Publisher Summary This chapter focuses on the pharmacological effects of the adenosine triphosphate (ATP)-sensitive class of potassium channel blockers and openers on the function of the ischemic-reperfused myocardium. The importance of ATP-sensitive potassium channel (K+ATP) blockers and openers is recognized in the regulation of stress-induced, functional changes in the myocardium (example, by ischemia, reperfusion, and preconditioning) and this recognition is having a major impact on the regulation of cardiac function in ischemic-reperfused hearts.

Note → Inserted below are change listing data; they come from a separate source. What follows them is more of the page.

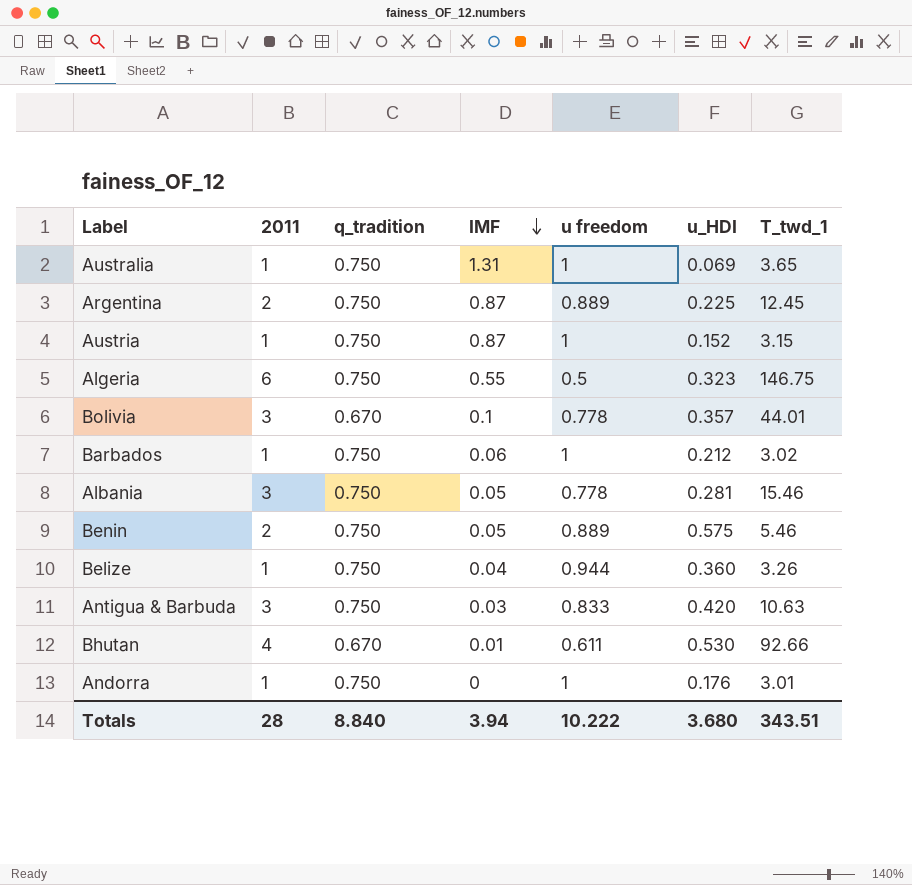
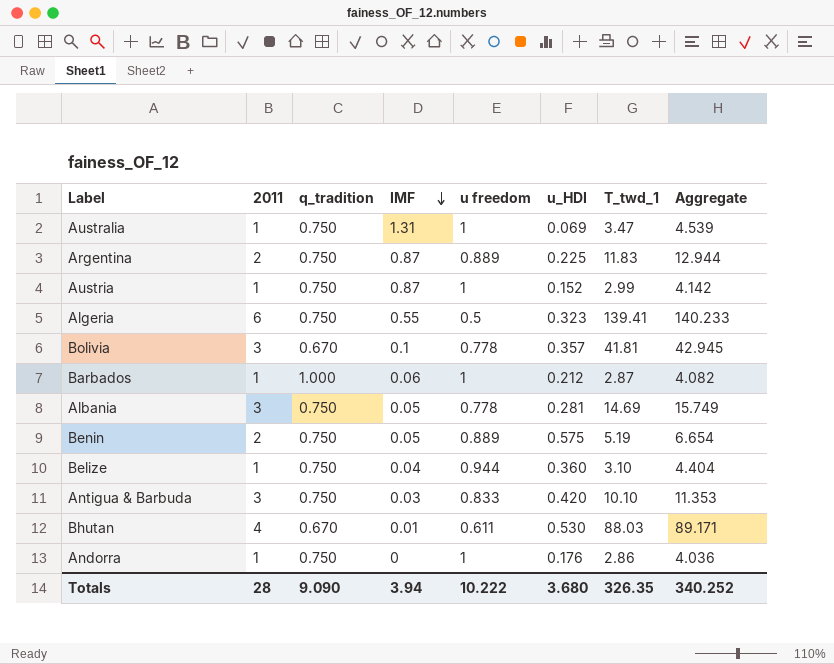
column Aggregate | formula: none -> [u freedom] + [u_HDI] + [T_twd_1]
Australia | T_twd_1: 3.65 -> 3.47
Argentina | T_twd_1: 12.45 -> 11.83
Austria | T_twd_1: 3.15 -> 2.99
Algeria | T_twd_1: 146.75 -> 139.41
Bolivia | T_twd_1: 44.01 -> 41.81
Barbados | q_tradition: 0.750 -> 1.000
Barbados | T_twd_1: 3.02 -> 2.87
Albania | T_twd_1: 15.46 -> 14.69
Benin | T_twd_1: 5.46 -> 5.19
Belize | T_twd_1: 3.26 -> 3.10
Antigua & Barbuda | T_twd_1: 10.63 -> 10.10
Bhutan | T_twd_1: 92.66 -> 88.03
Andorra | T_twd_1: 3.01 -> 2.86
Totals | q_tradition: 8.840 -> 9.090
Totals | T_twd_1: 343.51 -> 326.35

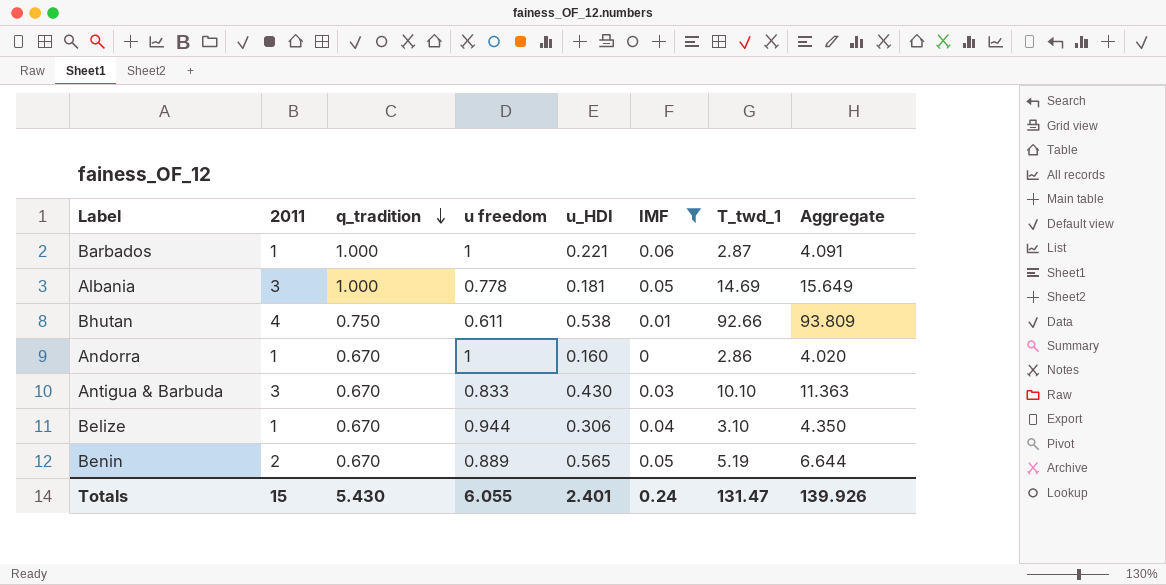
filter: none -> IMF <= 0.06
row order: IMF descending -> q_tradition descending
column IMF | position: 4 -> 6
Barbados | u_HDI: 0.212 -> 0.221
Barbados | Aggregate: 4.082 -> 4.091
Albania | q_tradition: 0.750 -> 1.000
Albania | u_HDI: 0.281 -> 0.181
Albania | Aggregate: 15.749 -> 15.649
Bhutan | q_tradition: 0.670 -> 0.750
Bhutan | u_HDI: 0.530 -> 0.538
Bhutan | T_twd_1: 88.03 -> 92.66
Bhutan | Aggregate: 89.171 -> 93.809
Andorra | q_tradition: 0.750 -> 0.670
Andorra | u_HDI: 0.176 -> 0.160
Andorra | Aggregate: 4.036 -> 4.020
Antigua & Barbuda | q_tradition: 0.750 -> 0.670
Antigua & Barbuda | u_HDI: 0.420 -> 0.430
Antigua & Barbuda | Aggregate: 11.353 -> 11.363
Belize | q_tradition: 0.750 -> 0.670
Belize | u_HDI: 0.360 -> 0.306
Belize | Aggregate: 4.404 -> 4.350
Benin | q_tradition: 0.750 -> 0.670
Benin | u_HDI: 0.575 -> 0.565
Benin | Aggregate: 6.654 -> 6.644
Totals | 2011: 28 -> 15
Totals | q_tradition: 9.090 -> 5.430
Totals | u freedom: 10.222 -> 6.055
Totals | u_HDI: 3.680 -> 2.401
Totals | IMF: 3.94 -> 0.24
Totals | T_twd_1: 326.35 -> 131.47
Totals | Aggregate: 340.252 -> 139.926

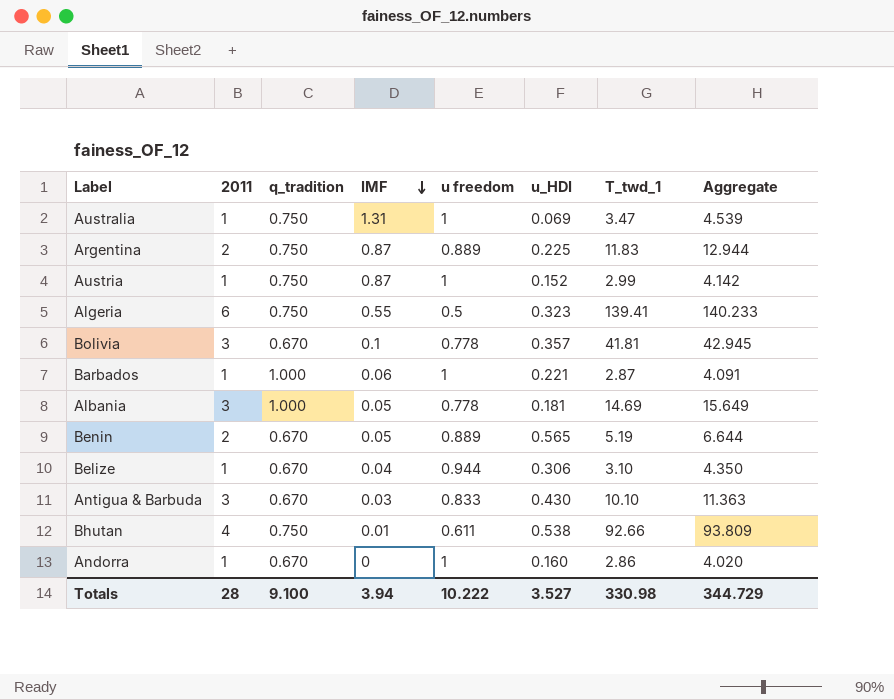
filter: IMF <= 0.06 -> none
row order: q_tradition descending -> IMF descending
column IMF | position: 6 -> 4
Totals | 2011: 15 -> 28
Totals | q_tradition: 5.430 -> 9.100
Totals | IMF: 0.24 -> 3.94
Totals | u freedom: 6.055 -> 10.222
Totals | u_HDI: 2.401 -> 3.527
Totals | T_twd_1: 131.47 -> 330.98
Totals | Aggregate: 139.926 -> 344.729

The use of (K+ATP) blockers or openers is not always beneficial and may have some detrimental effects, especially in the ischemic-reperfused myocardium. The chapter also discusses (K+ATP) channel openers. The properties of KATPchannels vary according to the type of tissue, and at least three major classes are currently recognized: (1) the type I channels, blocked by micromolar concentrations of intracellular ATP, are present in cardiac, skeletal, smooth muscle, and pancreatic β cells. The pancreatic β cell is the more sensitive to ATP, and these cells are sensitive to voltage and calcium ions. (2) The type II channel, originally described in neurons is inhibited by millimolar concentrations of ATP. (3) The type III channel, found in tracheal smooth muscle and some epithelial cells, is similar to the type II in its sensitivity to ATP, but differs in being activated by micromolar concentrations of calcium.